Debe ser por eso que me aburrió hasta el hartazgo este retrato de una vieja excéntrica que hasta el día de hoy no tenía idea de quien era. Pero más allá de mi comunión o excomunión personal con la moda, me aburren las vidas de las personas que no tienen ni una sola crítica y que andan con un coro de repetidores y aduladores subnormales. Justamente, comentaba con Gastón el otro día que vimos At Berkeley que nuestra parte preferida es la del profesor que elegí para la foto de la entrada del post que habla precisamente de recibir críticas, que no se bancaba no tener feedback y que finalmente terminó dándole trabajo a una chica que se animó a decirle que cuando él disertaba su clase, movía demasiado las manos. Me hubiese gustado ver por lo menos un atisbo de esa chica que se animó a criticar pero verlo en este documental sobre esta vieja que regatea 5 dólares en una feria pero tiene una colección de pantalones Versace y quien sabe cuántas fortunas más.

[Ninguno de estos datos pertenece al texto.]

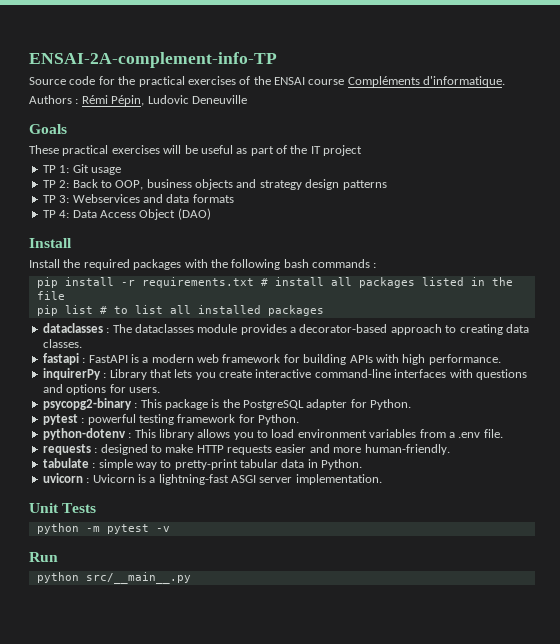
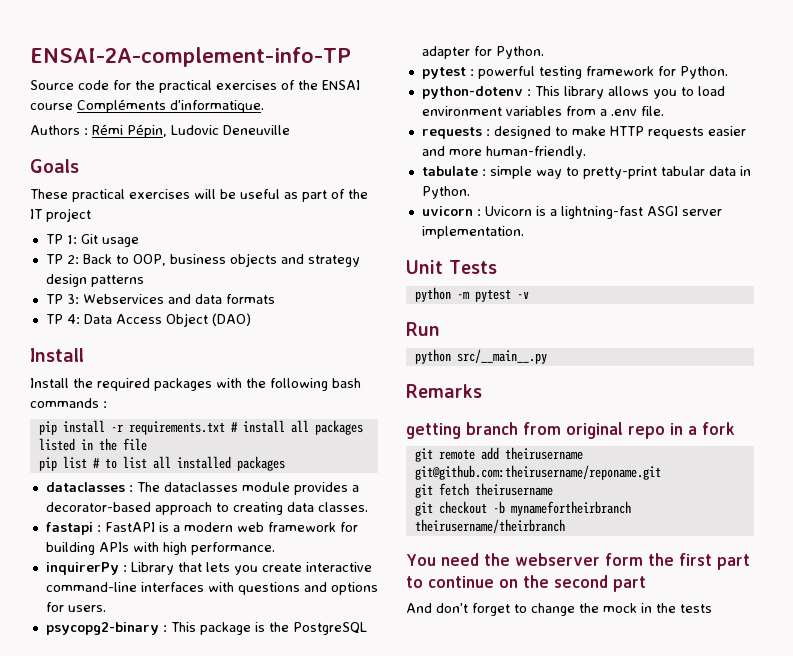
+ Remarks
+ getting branch from original repo in a fork
+ git remote add theirusername git@github.com:theirusername/reponame.git
+ git fetch theirusername
+ git checkout -b mynamefortheirbranch theirusername/theirbranch
+ You need the webserver form the first part to continue on the second part
+ And don't forget to change the mock in the tests

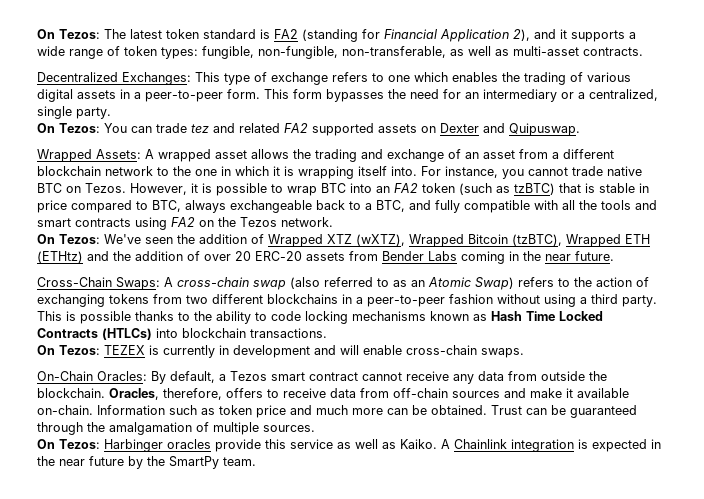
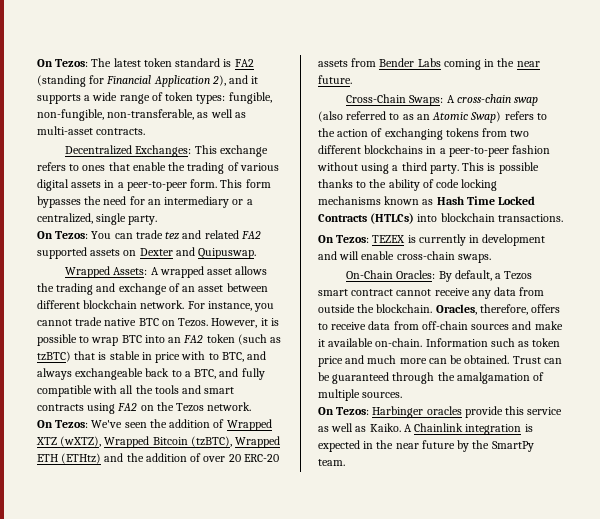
- Decentralized Exchanges: This type of exchange refers to one which enables the trading of various digital assets in a peer-to-peer form.
+ Decentralized Exchanges: This exchange refers to ones that enable the trading of various digital assets in a peer-to-peer form.
- Wrapped Assets: A wrapped asset allows the trading and exchange of an asset from a different blockchain network to the one in which it is wrapping itself into.
+ Wrapped Assets: A wrapped asset allows the trading and exchange of an asset between different blockchain network.
- However, it is possible to wrap BTC into an FA2 token (such as tzBTC) that is stable in price compared to BTC, always exchangeable back to a BTC, and fully compatible with all the tools and smart contracts using FA2 on the Tezos network.
+ However, it is possible to wrap BTC into an FA2 token (such as tzBTC) that is stable in price with to BTC, and always exchangeable back to a BTC, and fully compatible with all the tools and smart contracts using FA2 on the Tezos network.
- This is possible thanks to the ability to code locking mechanisms known as Hash Time Locked Contracts (HTLCs) into blockchain transactions.
+ This is possible thanks to the ability of code locking mechanisms known as Hash Time Locked Contracts (HTLCs) into blockchain transactions.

Hay una parte donde pareciera que lo que dice Iris podría empezar a ponerse interesante: habla de la falta de conciencia histórica en los jóvenes que se acercan a la moda, la misma Iris concluye: La moda está atravesada de política, de economía, cuando veo un vestido puedo adivinar la historia detrás de él. Nada más, no hay profundización, no hay historia ni ejemplo. La misma tesis de Godard que dice que toda película es documental de sí misma, podría bien decirla Iris de un vestido, pero no pasa a otra esfera. Sólo hay un check list de sus viajes, su colección irrefrenable de pelotudeces de toda índole y lo que queda es una sensación de hoarding de la vida de una nonagenaria como sinónimo de la nada misma.
Sólo en algo concuerdo con la vieja: No me haría ninguna cirugía estética.